## ABOUT THIS EXERCISE
Please state how many lines in the records below contain the word "height", giving only the number.

(MATERIAL FOR THIS EXERCISE begins)

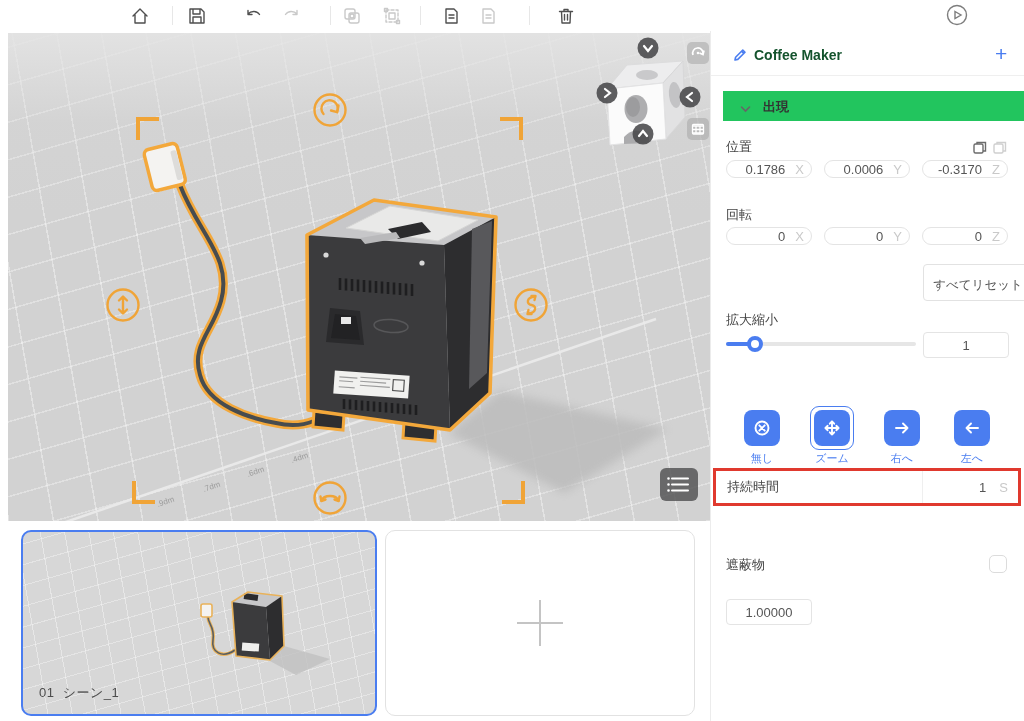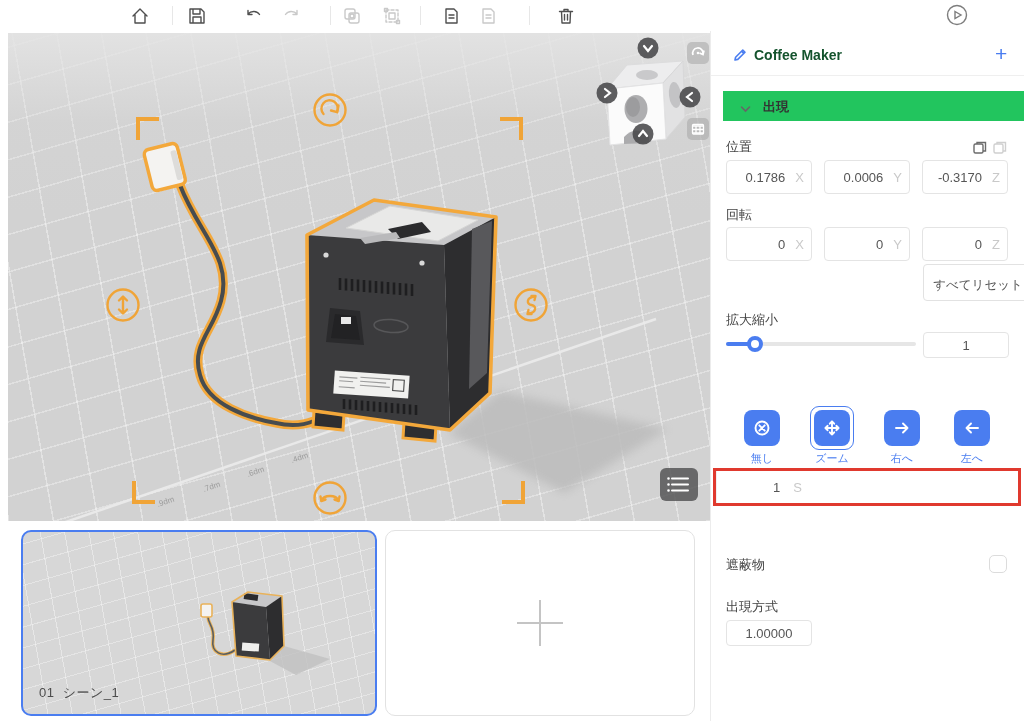--- a/index.html
+++ b/index.html
@@ -70,7 +70,7 @@
   .sec-head .sec-title { position:absolute; left:40px; top:7px; font-weight:bold; color:#333; }
 
   .fld-label { position:absolute; color:#444; }
-  .xyz-input { position:absolute; width:86px; height:34px; border:1px solid #e4e4e4; border-radius:4px;
+  .xyz-input { position:absolute; width:86px; height:18px; border:1px solid #e4e4e4; border-radius:12px;
     background:#fff; display:flex; align-items:center; justify-content:flex-end; padding:0 7px; }
   .xyz-input .val { color:#555; }
   .xyz-input .axis { color:#c9c9c9; margin-left:10px; }

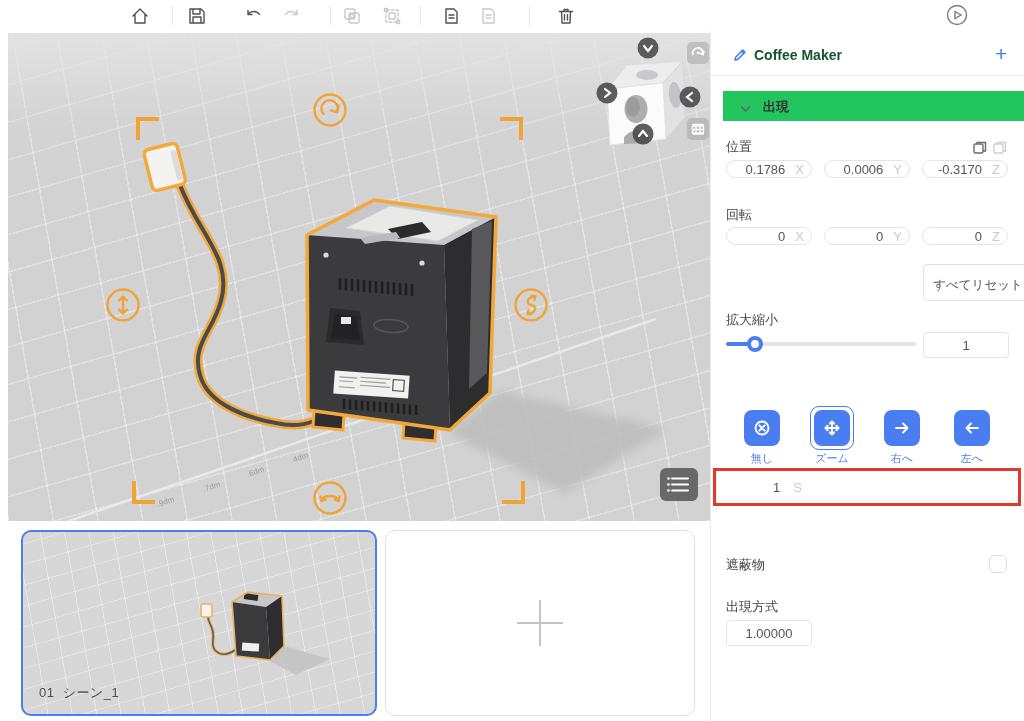--- a/index.html
+++ b/index.html
@@ -434,6 +434,7 @@
     <div class="mode-label" style="left:226px">左へ</div>
 
     <div class="duration-row">
+      <span class="dl">持続時間</span>
       <span class="din">
         <span class="dv">1</span>
         <span class="du">S</span>

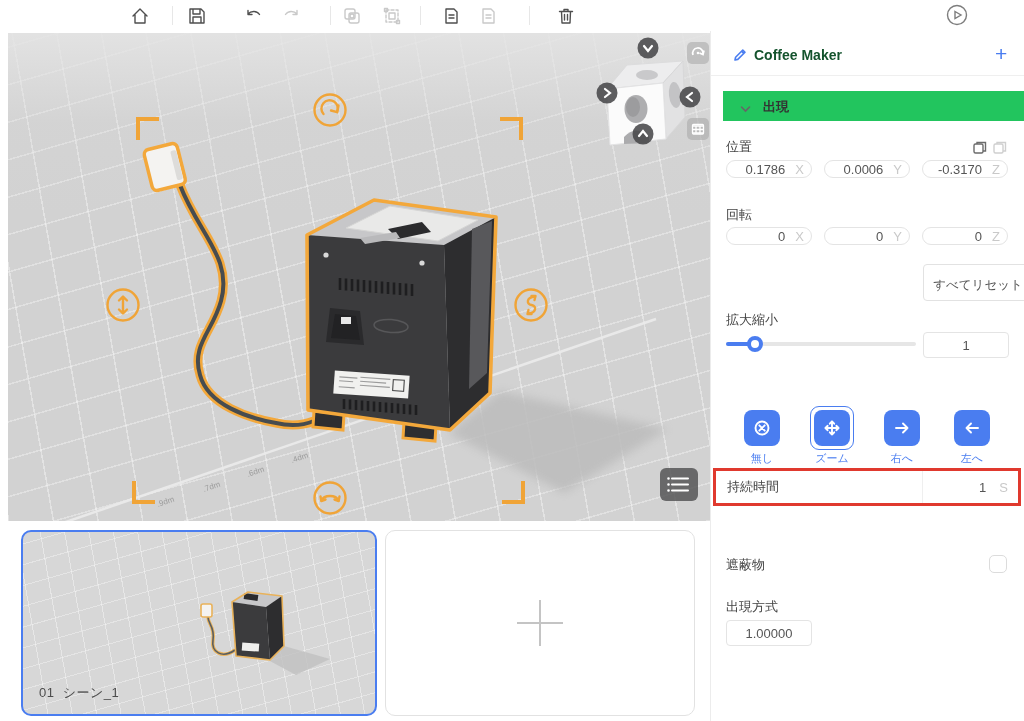--- a/index.html
+++ b/index.html
@@ -446,7 +446,7 @@
     <div class="checkbox"></div>
 
     <div class="fld-label" style="left:15px; top:567px">出現方式</div>
-    <div class="num-box" style="left:15px; top:589px">
+    <div class="num-box" style="left:15px; top:568px">
       <span>1.00000</span>
       </div>
   </div>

(MATERIAL FOR THIS EXERCISE ends)

## TASK ANSWER
2